>>
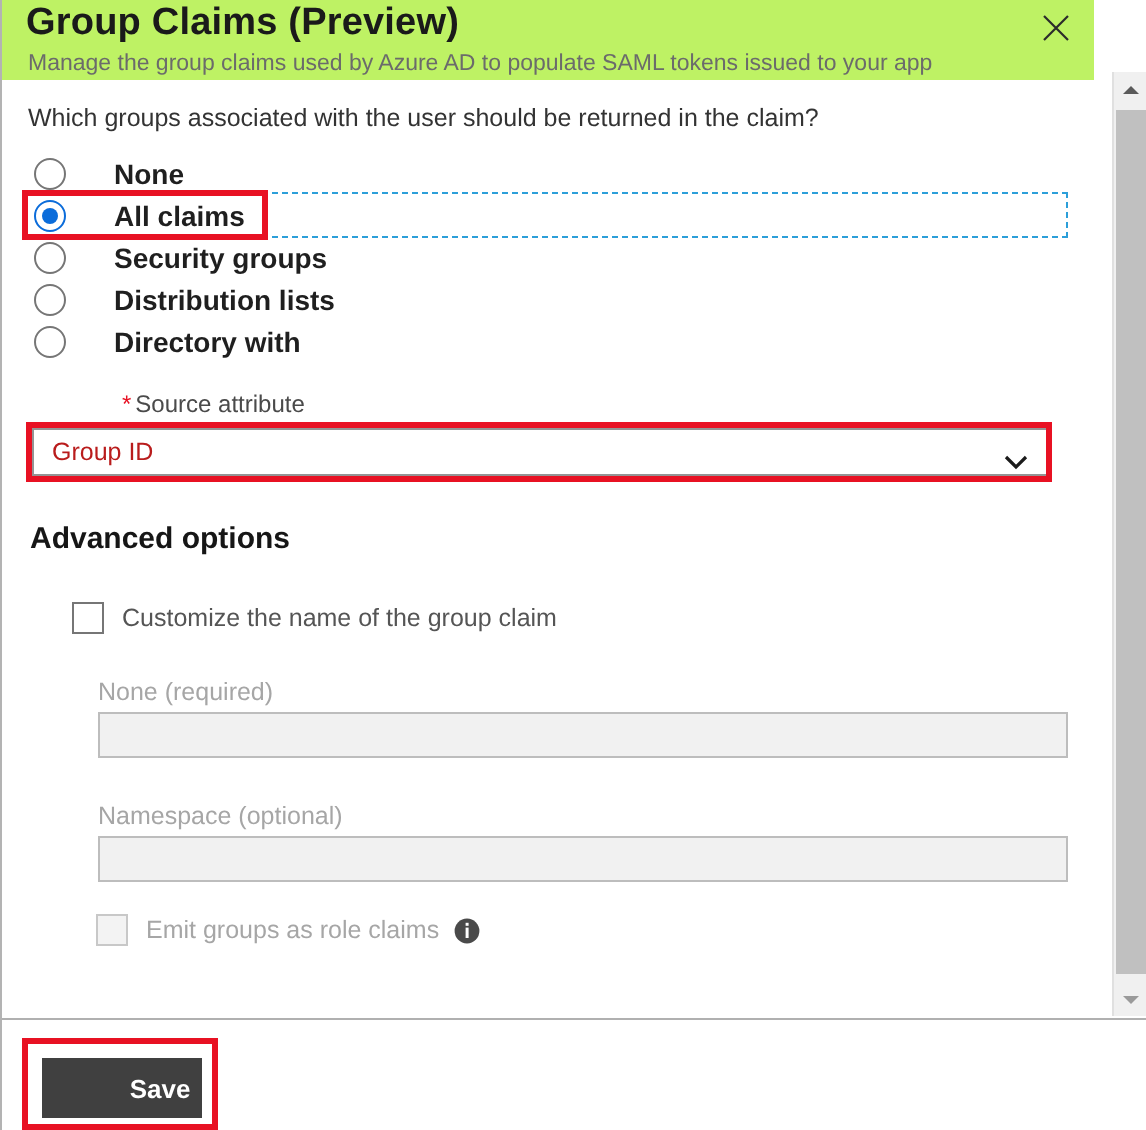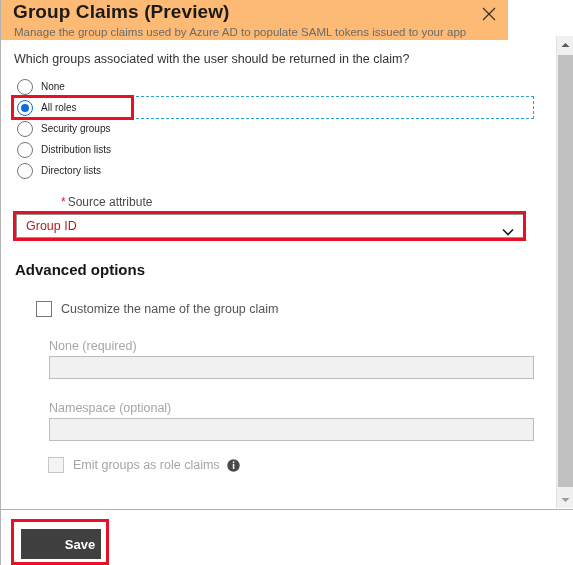--- a/index.html
+++ b/index.html
@@ -17,23 +17,23 @@
     height: 565px;
     background: #ffffff;
     overflow: hidden;
     border-left: 1px solid #b3b3b3;
   }
 
   
   .header {
     position: absolute;
     left: 0; top: 0;
-    width: 507px;
+    width: 546px;
     height: 40px;
-    background: #fdba74;
+    background: #bef264;
   }
   .panel-title {
     position: absolute;
     left: 12px; top: 1px;
     font-size: 19px;
     font-weight: 600;
     color: #1a1a1a;
     letter-spacing: 0.1px;
     white-space: nowrap;
   }
@@ -102,24 +102,25 @@
   .radio-row.checked .radio-mark::after {
     content: "";
     position: absolute;
     left: 50%; top: 50%;
     width: 8px; height: 8px;
     margin: -4px 0 0 -4px;
     border-radius: 50%;
     background: #0b6cda;
   }
   .radio-label {
-    margin-left: 8px;
-    font-size: 10px;
+    margin-left: 24px;
+    font-size: 14px;
     color: #1f1f1f;
     white-space: nowrap;
+    font-weight: bold;
   }
 
   
   .focus-outline {
     position: absolute;
     left: 10px;
     width: 523px;
     height: 23px;
     border: 1px dashed #2c9fd9;
     box-sizing: border-box;
@@ -311,36 +312,36 @@
 
     <div class="radio-list">
 
       <div class="radio-row">
         <span class="radio-mark"></span>
         <span class="radio-label">None</span>
       </div>
 
       <div class="radio-row checked">
         <span class="radio-mark"></span>
-        <span class="radio-label">All roles</span>
+        <span class="radio-label">All claims</span>
       </div>
 
       <div class="radio-row">
         <span class="radio-mark"></span>
         <span class="radio-label">Security groups</span>
       </div>
 
       <div class="radio-row">
         <span class="radio-mark"></span>
         <span class="radio-label">Distribution lists</span>
       </div>
 
       <div class="radio-row">
         <span class="radio-mark"></span>
-        <span class="radio-label">Directory lists</span>
+        <span class="radio-label">Directory with</span>
       </div>
     </div>
 
     <div class="focus-outline" style="top:56px;"></div>
 
     <div class="hl" style="left:10px; top:55px; width:123px; height:25px;"></div>
 
     <div class="field-label">
       <span class="req-star">*</span><span>Source attribute</span>
     </div>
<<
THE TASK
Return every line of the entries above that the string "checked" appears in.

WRITTEN SOLUTION
   .radio-row.checked .radio-mark::after {
       <div class="radio-row checked">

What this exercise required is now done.